Великий русский писатель Иван Сергеевич Тургенев лично был довольно слабым человеком. Во всяком случае, назвал же он себя «овечьей натурой». Свидетельства о его немужественности многочисленно разбросаны-в мемуарах, воспоминаниях и письмах разных людей. Можно указать и на рассказы (пусть даже с преувеличениями) о молодом Тургеневе, совершенно потерявшем самообладание во время пожара при переезде в Европу на пароходе «Николай I». Можно сказать о робости в отношениях с родной матерью, когда дело коснулось его родной дочери — той самой Пелагеи, будущей Полины, брошенной им по материнскому приказу и ставшей дворовой девчонкой — прислугой. Сыновняя боязливость его, конечно, вкупе со страхом потерять наследственное, особенно явственна, например, на фоне некрасовского бесстрашия перед крепостнически подогретым родительским гневом. Да и на медведей в отличие от охотника Некрасова охотник Тургенев, кажется, ни разу не хаживал. Кличка, презрительно брошенная Герценом в адрес Тургенева по поводу прекраснодушных обращений Тургенева к царю в 1863 году, прозвучала и как общая характеристика: «Седовласая Магдалина».

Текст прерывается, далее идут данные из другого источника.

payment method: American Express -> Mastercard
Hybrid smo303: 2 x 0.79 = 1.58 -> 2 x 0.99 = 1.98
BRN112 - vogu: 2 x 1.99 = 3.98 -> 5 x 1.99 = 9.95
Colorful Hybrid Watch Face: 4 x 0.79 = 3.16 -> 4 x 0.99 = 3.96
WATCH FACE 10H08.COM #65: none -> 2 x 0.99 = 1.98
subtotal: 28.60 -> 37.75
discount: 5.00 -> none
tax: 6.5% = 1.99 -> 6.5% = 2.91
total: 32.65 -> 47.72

Но ведь и преданность прекрасному, и идеальность, и артистизм, и поэтичность Тургенева тоже связаны с этой «слабостью»: мягкостью, готовностью на сочувствование, уступчивостью.

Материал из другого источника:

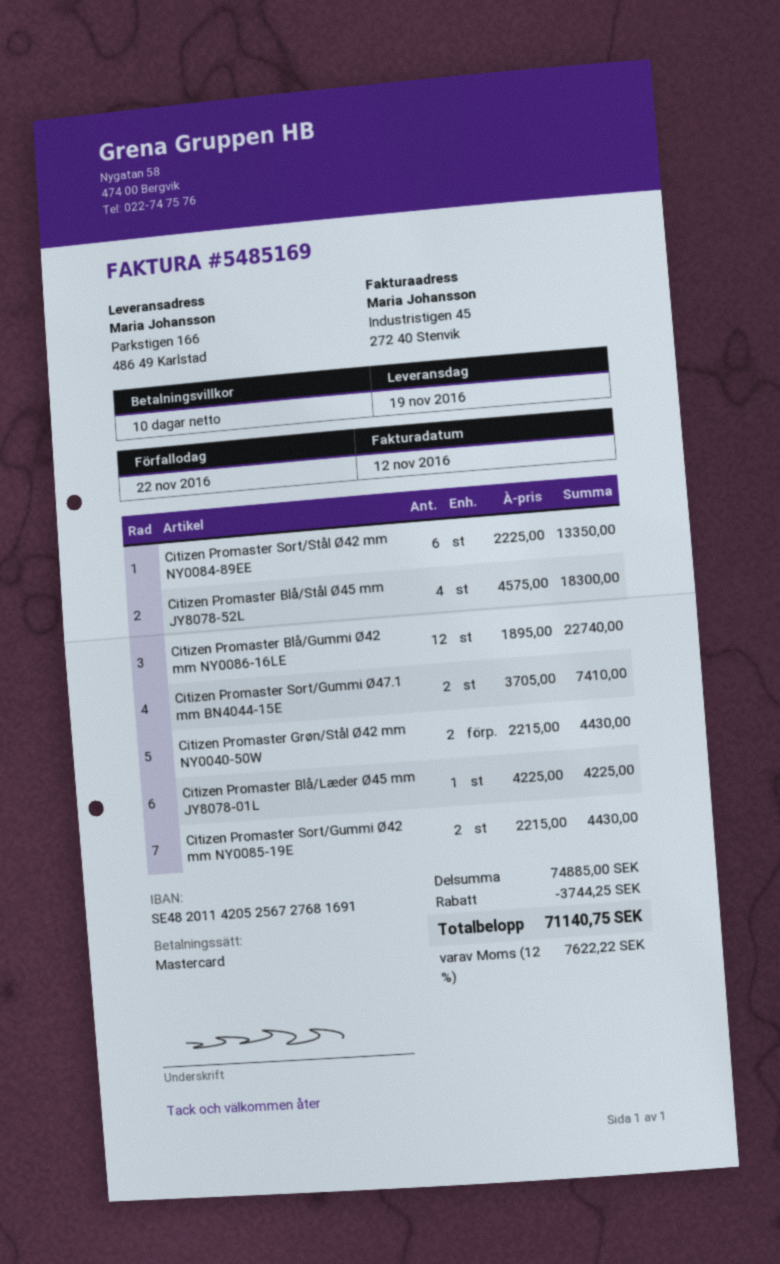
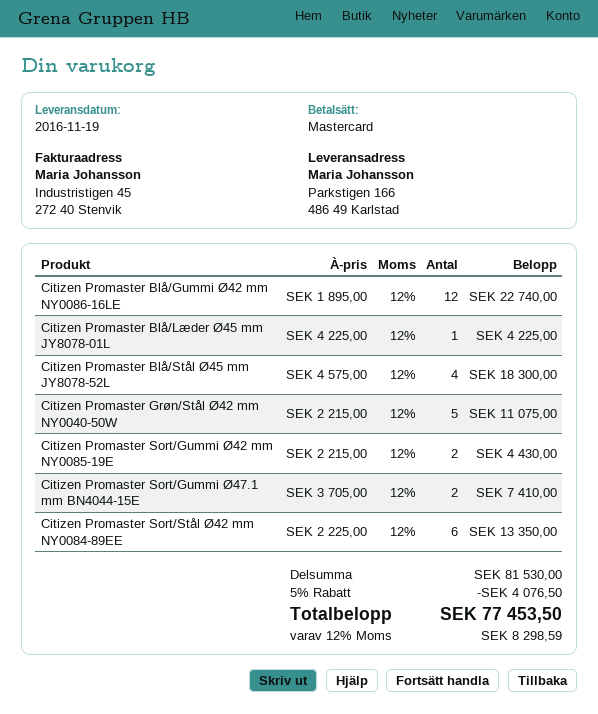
Citizen Promaster Grøn/Stål Ø42 mm NY0040-50W: 2 x 2215.00 = 4430.00 -> 5 x 2215.00 = 11075.00
subtotal: 74885.00 -> 81530.00
discount: 3744.25 -> 4076.50
tax: 12% = 7622.22 -> 12% = 8298.59
total: 71140.75 -> 77453.50

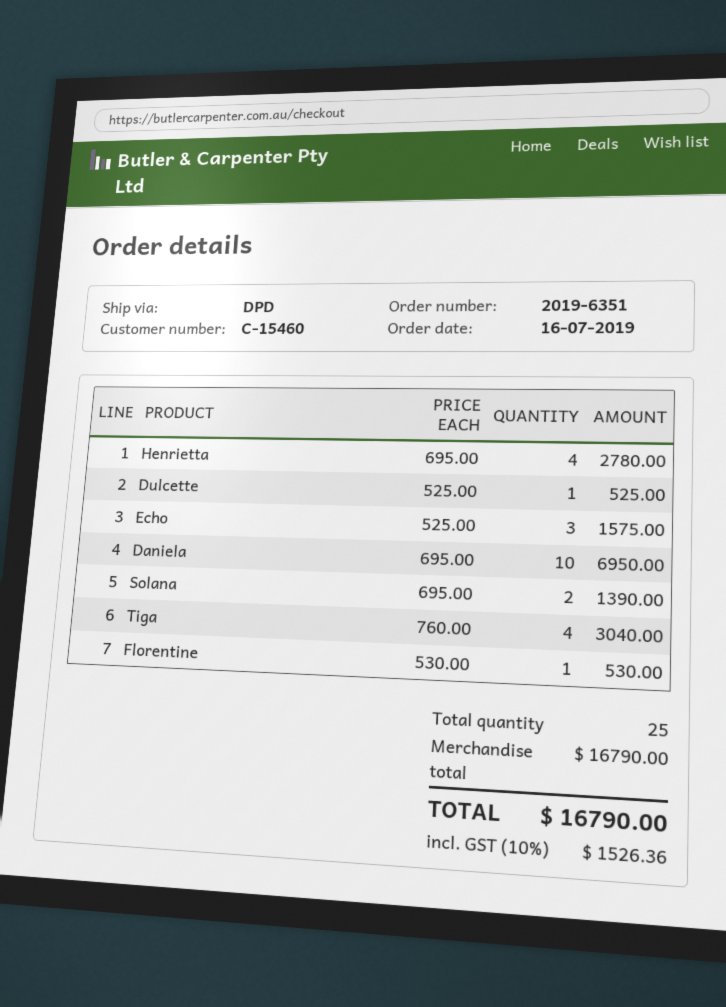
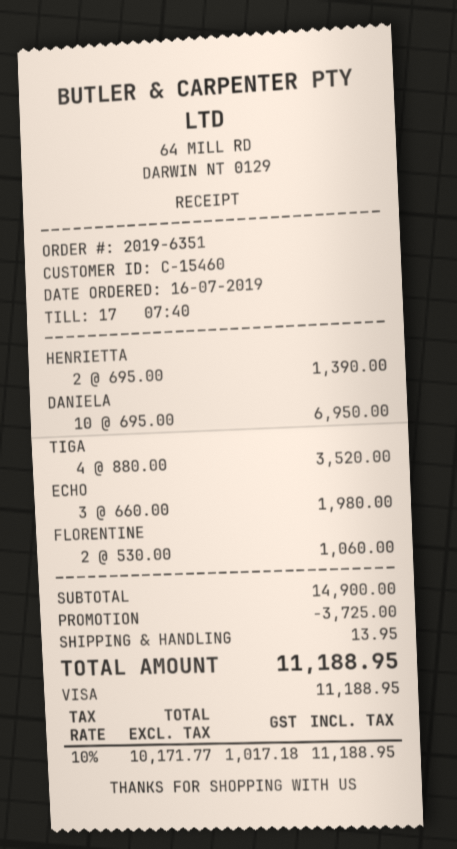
Henrietta: 4 x 695.00 = 2780.00 -> 2 x 695.00 = 1390.00
Dulcette: 1 x 525.00 = 525.00 -> none
Echo: 3 x 525.00 = 1575.00 -> 3 x 660.00 = 1980.00
Solana: 2 x 695.00 = 1390.00 -> none
Tiga: 4 x 760.00 = 3040.00 -> 4 x 880.00 = 3520.00
Florentine: 1 x 530.00 = 530.00 -> 2 x 530.00 = 1060.00
subtotal: 16790.00 -> 14900.00
discount: none -> 3725.00
shipping: none -> 13.95
tax: 10% = 1526.36 -> 10% = 1017.18
total: 16790.00 -> 11188.95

Некрасов видел в Тургеневе подлинного гуманиста, верил в его высокое общественное и писательское назначение, надеялся на него как на человека, способного «дать идеалы, насколько они возможны в русской жизни», писал об этом не только в письмах, но и в статьях.
Это Некрасов Тургеневу, если чуть перефразировать его же, некрасовский, стих, «при жизни памятник готовил». Буквально: уже с конца 50-х годов изготовленный по заказу поэта прекрасный беломраморный бюст Тургенева встречал гостей некрасовской квартиры.

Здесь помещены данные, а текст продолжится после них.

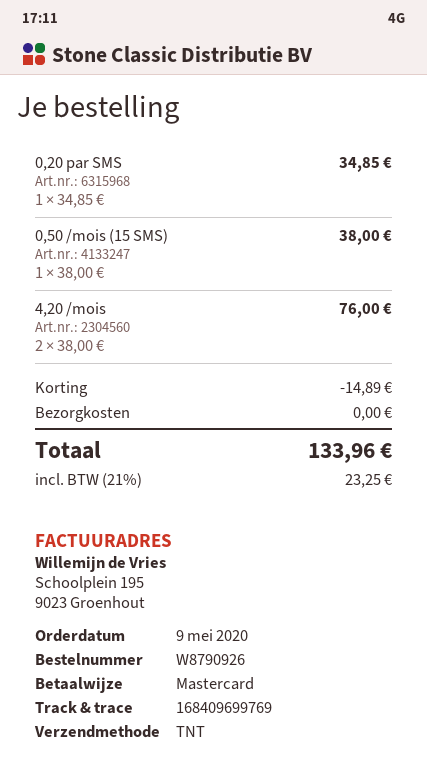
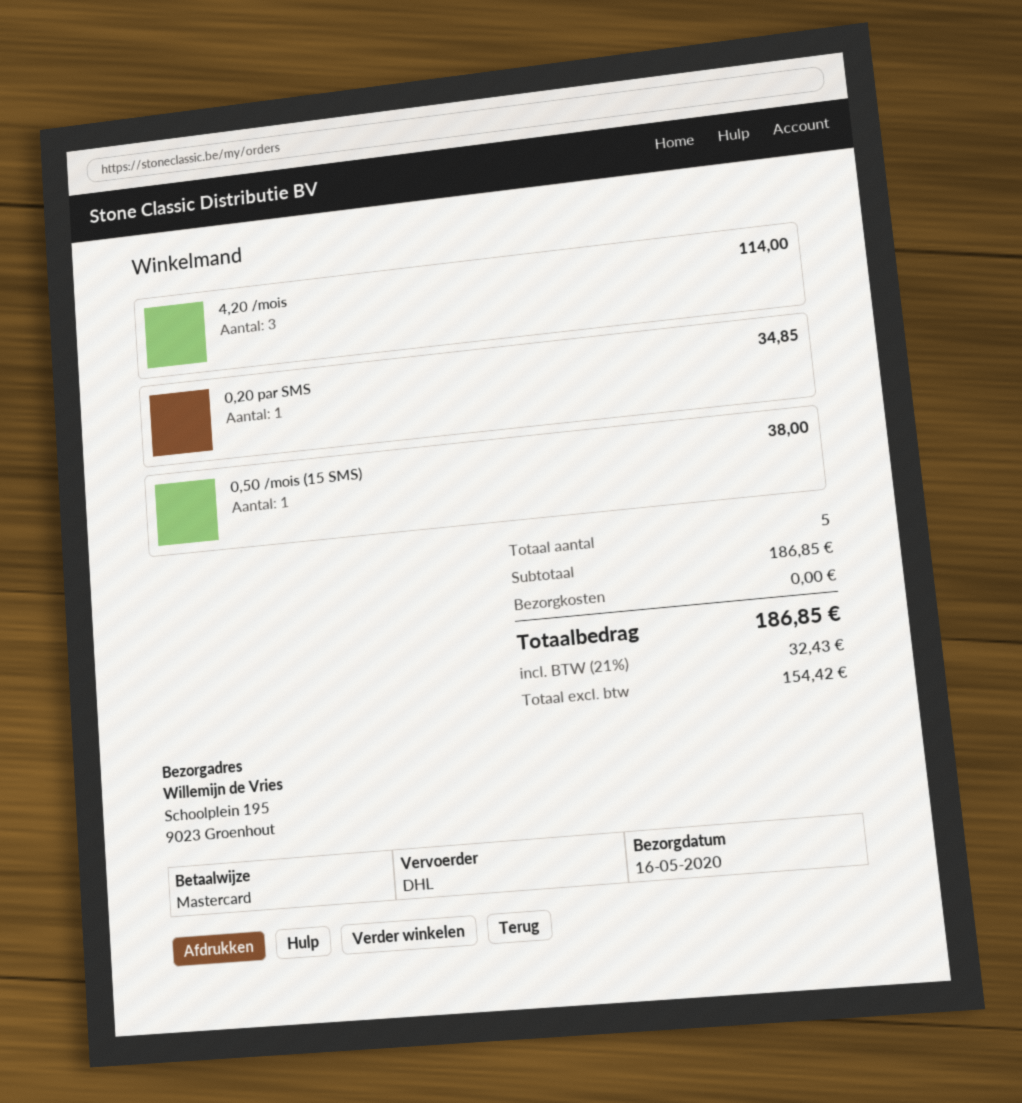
shipping method: TNT -> DHL
4,20 /mois: 2 for 76.00 -> 3 for 114.00
discount: 14.89 -> none
tax: 21% = 23.25 -> 21% = 32.43
total: 133.96 -> 186.85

Тургенев, видимо, ощущал силу Некрасова, тянулся к ней, может быть, как слабый, и не без настороженности. Некрасов, безусловно, знал о слабости Тургенева, снисходя к ней и любя Тургенева не только несмотря на нее, но чуть ли и не саму ее — эту слабость.
Еще в 1853 году на обеде, который давал «Современник» в честь Тургенева, Некрасов произнес посвященные ему шутливые стихи:
Панаева недаром и чуть ли не ревниво сравнивает любовь Некрасова к Тургеневу с почти родительским чувством, «нежным и опекающим».
Да, Некрасов любил слабость Тургенева, сам Тургенев был, так сказать, слабостью Некрасова, и не потому ли Тургенев, когда настало время, здесь-то захотел и почти самодовольно смог выглядеть сильным.
Как мы видели, время это настало в 1860 году. Тургенев дольше прочих «отцов» и старых сотрудников «Современника» держится в нем — не вследствие ли такой «слабости»? Ему сравнительно труднее других дается и сокрушение давней дружбы с издателем, и отказ от «своего» журнала, в котором он работал с самого начала — почти полтора десятка лет. Да и — может быть, подспудно — его, писателя, в силу особенностей чуткого дарования более, чем кого-либо, влекли «новые» люди. Потому-то и назвал Щедрин «Отцов и детей» — последним плодом общения с молодыми деятелями «Современника».
Но так или иначе разрыв наконец состоялся. Некрасов долго не верил в его окончательность, долго надеялся на то, что все образуется, и долго предпринимал к этому разнообразные попытки. Проявлял «слабость». Даже в начале 1861 года он еще уговаривает Добролюбова: «Что Тургенев на всех нас сердится, это неудивительно — его подбивают приятели, а он-таки способен смотреть чужими глазами. Вы его, однако, не задевайте, он ни в чем не выдерживает долго — и придет еще к нам (если уж очень больно не укусим), а в этом-то и будет Ваше торжество, да и лично мне не хотелось бы, чтоб в «Современнике» его трогали…»
Приятели действительно подбивали, более всех старался Герцен, который прямо честит Некрасова в письмах Тургеневу «сукиным сыном». «Я бросил Некрасова как бесчестного человека», — явно подыгрывает, демонстрируя свою силу, Тургенев в письме Герцену.